MBG di MI Minhajul Falah Batujaya Dikeluhkan Orang Tua, Pemkab Diminta Turun Tangan
KARAWANG | KabarGEMPAR.com – Pelaksanaan Program Makanan Bergizi Gratis (MBG) di Madrasah Ibtidaiyah (MI) Minhajul Falah, Desa Karyamakmur, Kecamatan Batujaya, Kabupaten Karawang, menuai sorotan tajam dari para orang tua murid.
Mereka menilai porsi makanan yang dibagikan kepada siswa terlalu minim dan jauh dari standar kelayakan gizi bagi anak usia sekolah.
Keluhan tersebut mencuat setelah sejumlah orang tua menerima dokumentasi makanan MBG yang dibawa pulang anak-anak mereka. Dalam foto yang beredar, porsi makanan tampak sangat terbatas dan dinilai tidak sebanding dengan tujuan program yang digagas untuk meningkatkan asupan gizi peserta didik.
Polemik ini menambah daftar persoalan MBG di Kabupaten Karawang. Sebelumnya, keluhan serupa juga muncul dari beberapa wilayah lain, yang menyoroti kuantitas dan kualitas makanan yang diterima siswa sekolah dasar dan madrasah.
Praktisi Hukum, Asep Agustian, SH., MH., yang akrab disapa Askun, menegaskan bahwa persoalan MBG tidak bisa dipandang sebagai masalah teknis semata. Menurutnya, kasus ini mencerminkan lemahnya pengawasan serta minimnya tanggung jawab moral para penyedia makanan dan pihak terkait.
“Ini makanan untuk anak-anak sekolah. Kalau porsinya minim dan kualitasnya dipertanyakan, itu jelas tidak bisa ditoleransi. Dapur penyedia harus bertanggung jawab,” tegas Askun, Sabtu (27/12/2025).
Askun mengungkapkan, berdasarkan hasil penelusuran yang ia lakukan, anggaran MBG yang disebut mencapai Rp10.000 per porsi diduga tidak sepenuhnya digunakan sesuai ketentuan. Bahkan, ia menyebut sebagian penyedia hanya membelanjakan sekitar Rp7.000 per porsi.

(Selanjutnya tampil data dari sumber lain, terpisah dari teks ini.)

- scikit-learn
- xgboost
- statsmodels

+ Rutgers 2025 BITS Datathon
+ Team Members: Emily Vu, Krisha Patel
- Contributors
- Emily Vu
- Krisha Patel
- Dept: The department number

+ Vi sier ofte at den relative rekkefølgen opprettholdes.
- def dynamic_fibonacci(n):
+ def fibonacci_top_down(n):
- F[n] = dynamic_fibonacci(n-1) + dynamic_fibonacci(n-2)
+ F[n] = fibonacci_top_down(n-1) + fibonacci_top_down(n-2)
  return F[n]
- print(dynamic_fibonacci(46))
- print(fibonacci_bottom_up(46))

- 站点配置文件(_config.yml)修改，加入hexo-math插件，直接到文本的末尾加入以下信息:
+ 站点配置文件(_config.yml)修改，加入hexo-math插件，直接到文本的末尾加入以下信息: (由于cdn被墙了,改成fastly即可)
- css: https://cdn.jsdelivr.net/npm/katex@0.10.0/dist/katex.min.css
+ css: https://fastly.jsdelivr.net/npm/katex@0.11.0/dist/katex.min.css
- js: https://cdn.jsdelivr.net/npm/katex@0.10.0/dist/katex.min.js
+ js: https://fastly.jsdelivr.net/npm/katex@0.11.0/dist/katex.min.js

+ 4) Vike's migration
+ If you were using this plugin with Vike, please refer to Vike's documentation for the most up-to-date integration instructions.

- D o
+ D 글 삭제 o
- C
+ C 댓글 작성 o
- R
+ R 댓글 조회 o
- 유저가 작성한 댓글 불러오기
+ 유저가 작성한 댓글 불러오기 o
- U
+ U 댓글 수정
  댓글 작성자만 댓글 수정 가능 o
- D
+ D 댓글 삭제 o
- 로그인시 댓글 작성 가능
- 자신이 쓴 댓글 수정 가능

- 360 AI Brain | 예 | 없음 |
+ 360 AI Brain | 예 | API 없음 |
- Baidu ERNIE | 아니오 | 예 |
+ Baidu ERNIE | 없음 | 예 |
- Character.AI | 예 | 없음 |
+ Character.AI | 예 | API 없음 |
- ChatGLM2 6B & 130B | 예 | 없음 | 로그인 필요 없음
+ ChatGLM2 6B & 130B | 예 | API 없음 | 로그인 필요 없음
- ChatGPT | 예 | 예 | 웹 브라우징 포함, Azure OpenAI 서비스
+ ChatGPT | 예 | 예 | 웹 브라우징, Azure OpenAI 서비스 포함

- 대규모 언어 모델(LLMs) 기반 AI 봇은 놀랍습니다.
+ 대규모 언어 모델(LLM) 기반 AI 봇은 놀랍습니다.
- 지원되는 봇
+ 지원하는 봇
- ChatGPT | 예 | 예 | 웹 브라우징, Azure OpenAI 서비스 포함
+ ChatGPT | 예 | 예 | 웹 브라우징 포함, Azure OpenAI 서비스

“Kalau benar seperti itu, berarti ada selisih sampai Rp3.000 per anak. Ini bukan kesalahan teknis, tapi bentuk keserakahan,” ujarnya dengan nada keras.
Lebih jauh, Askun juga menyoroti lemahnya fungsi pengawasan DPRD Karawang. Ia menduga adanya konflik kepentingan, di mana sebagian oknum wakil rakyat justru terlibat langsung dalam bisnis penyediaan MBG.
“Wakil rakyat seharusnya mengawasi, bukan ikut bermain proyek. Saya mencium ada anggota dewan yang justru menjadi pengusaha MBG. Jangan sampai nanti saya buka satu per satu,” tandasnya.
Atas kondisi tersebut, Askun mendesak H. Aep Saepulloh untuk segera turun tangan dan melakukan evaluasi total terhadap seluruh dapur penyedia MBG di Kabupaten Karawang.
Evaluasi tersebut dinilai penting, mulai dari proses penunjukan penyedia, penggunaan anggaran, hingga pengawasan mutu dan kelayakan makanan.
“Ini bukan sekadar soal makanan basi atau porsi sedikit. Ini soal moralitas, tanggung jawab negara, dan masa depan anak bangsa,” pungkasnya.
Sebagai informasi, Program Makanan Bergizi Gratis merupakan inisiatif pemerintah pusat yang bertujuan menjamin kecukupan gizi anak-anak sekolah. Namun, keluhan orang tua siswa MI Minhajul Falah Batujaya menunjukkan bahwa pelaksanaan di lapangan masih menyisakan persoalan serius yang membutuhkan perhatian dan tindakan cepat dari pemerintah daerah.